LISTED RECORDS »

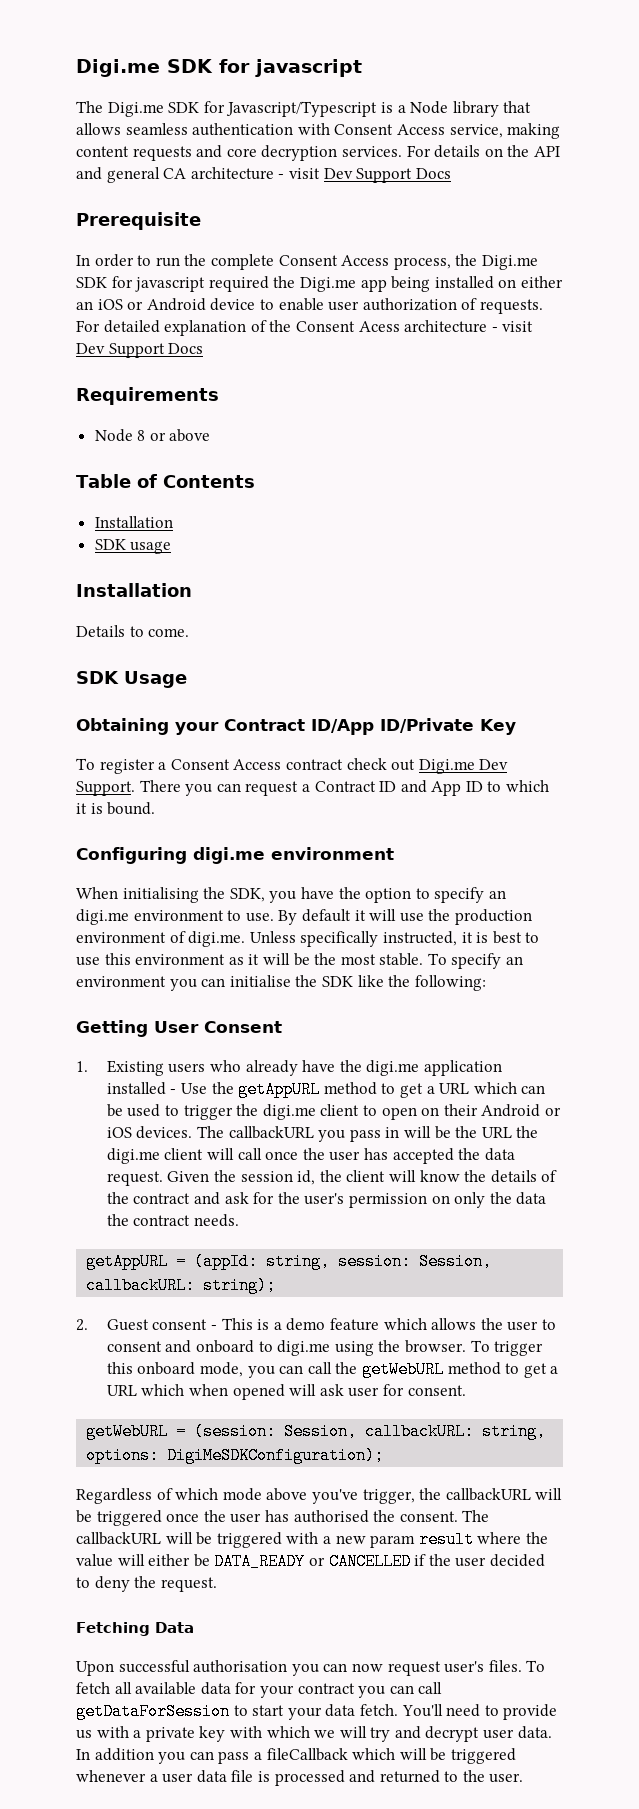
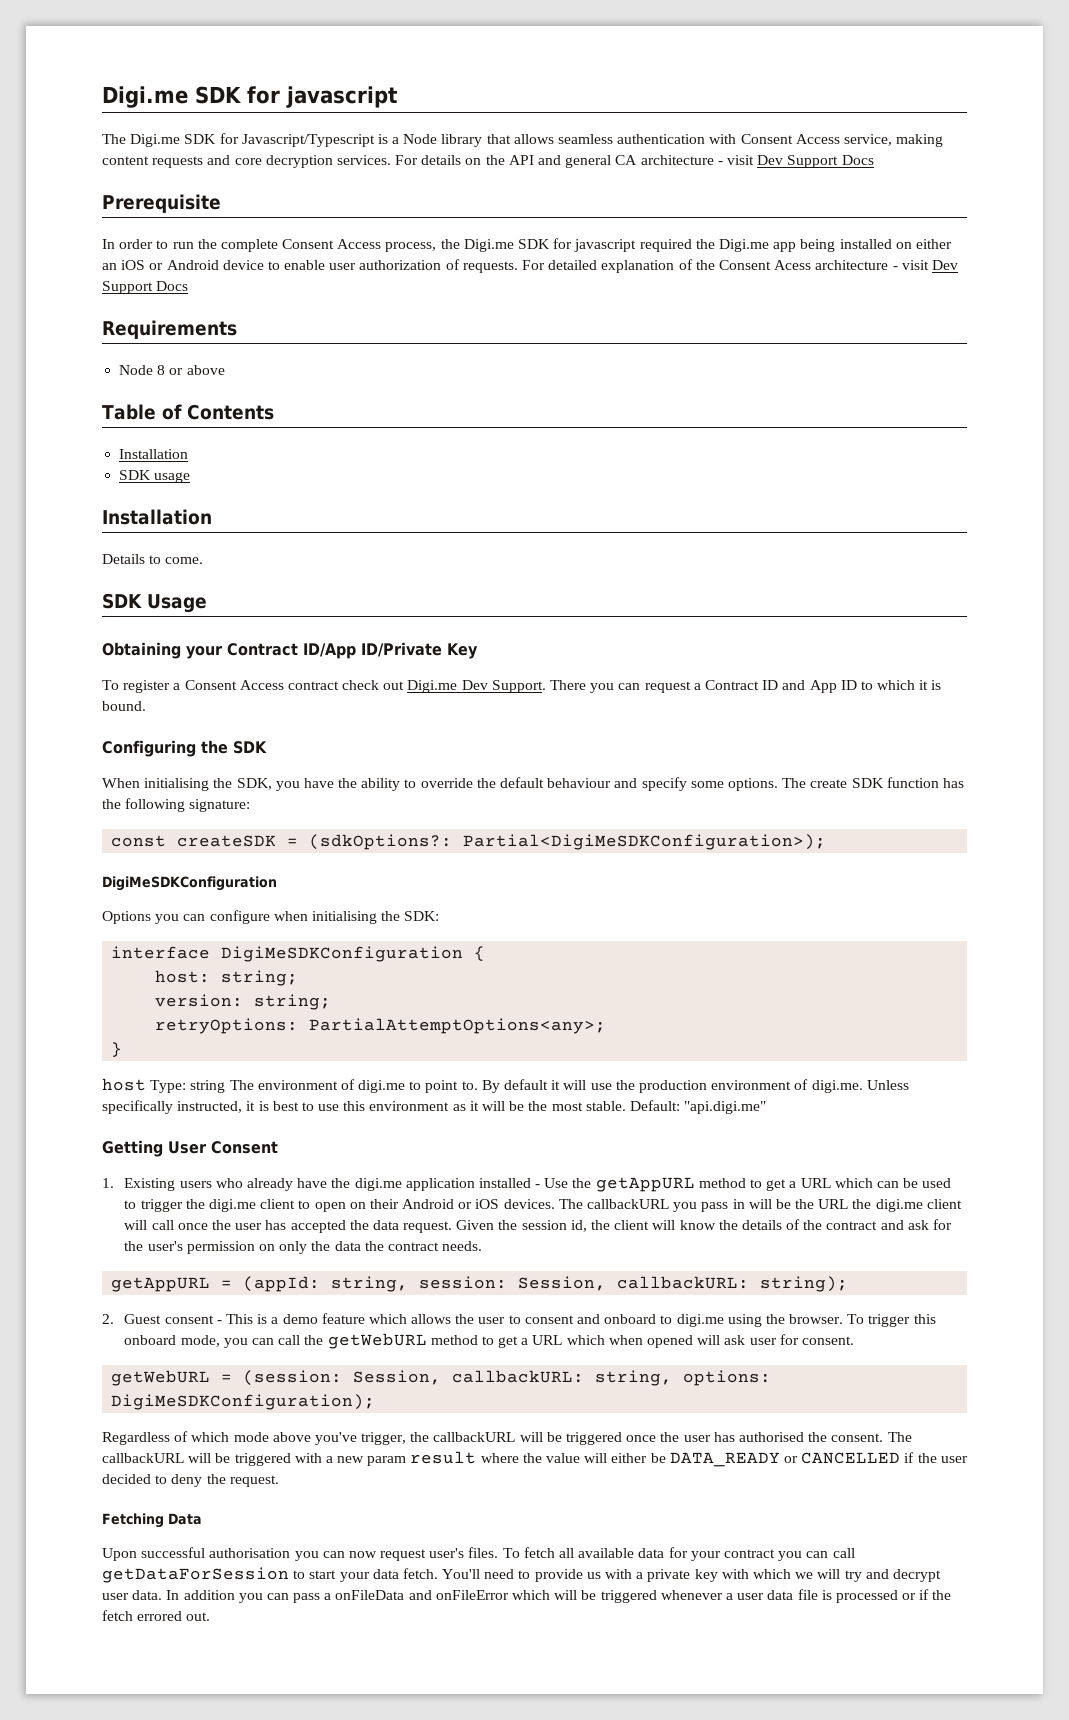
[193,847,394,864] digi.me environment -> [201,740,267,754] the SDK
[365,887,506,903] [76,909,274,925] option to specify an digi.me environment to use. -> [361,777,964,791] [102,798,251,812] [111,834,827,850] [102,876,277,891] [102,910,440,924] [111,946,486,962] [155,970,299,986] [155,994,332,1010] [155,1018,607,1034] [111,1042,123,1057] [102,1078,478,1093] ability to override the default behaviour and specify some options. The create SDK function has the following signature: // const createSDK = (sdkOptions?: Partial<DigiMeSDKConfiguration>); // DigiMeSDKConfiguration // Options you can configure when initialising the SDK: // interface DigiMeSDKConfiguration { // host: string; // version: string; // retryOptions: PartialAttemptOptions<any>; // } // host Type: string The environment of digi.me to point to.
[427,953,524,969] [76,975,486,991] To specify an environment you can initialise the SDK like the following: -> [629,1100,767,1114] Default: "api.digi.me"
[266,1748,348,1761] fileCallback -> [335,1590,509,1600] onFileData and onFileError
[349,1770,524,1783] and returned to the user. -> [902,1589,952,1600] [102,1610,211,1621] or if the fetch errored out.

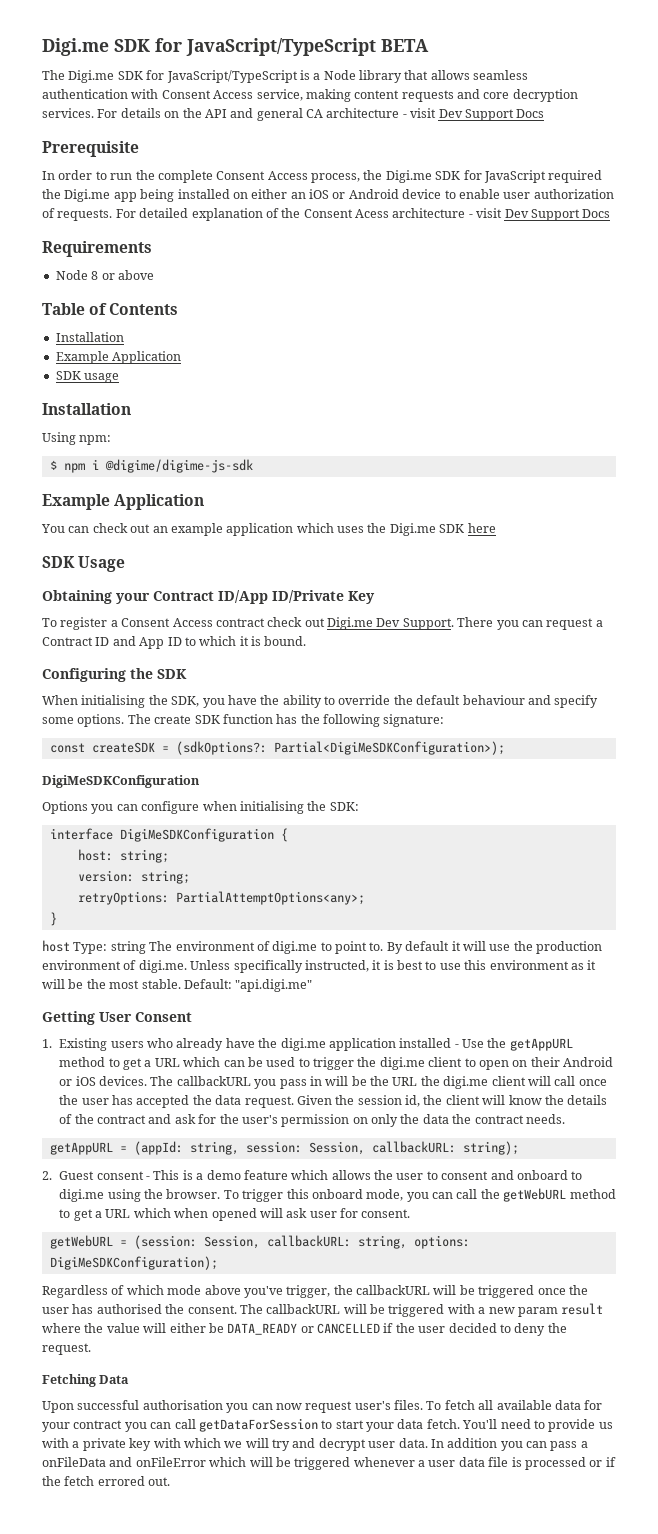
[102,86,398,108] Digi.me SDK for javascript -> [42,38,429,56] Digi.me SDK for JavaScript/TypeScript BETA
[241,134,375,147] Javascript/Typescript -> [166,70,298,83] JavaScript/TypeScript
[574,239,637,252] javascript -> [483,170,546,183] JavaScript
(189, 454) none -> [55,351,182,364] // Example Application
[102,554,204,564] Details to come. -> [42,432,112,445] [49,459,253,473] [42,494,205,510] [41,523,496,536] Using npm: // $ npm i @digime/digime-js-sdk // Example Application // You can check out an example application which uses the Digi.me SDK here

ACTIVITY » Go line by line through the data and copy any that contain "Example".

OUTPUT BELOW »
(189, 454) none -> [55,351,182,364] // Example Application
[102,554,204,564] Details to come. -> [42,432,112,445] [49,459,253,473] [42,494,205,510] [41,523,496,536] Using npm: // $ npm i @digime/digime-js-sdk // Example Application // You can check out an example application which uses the Digi.me SDK here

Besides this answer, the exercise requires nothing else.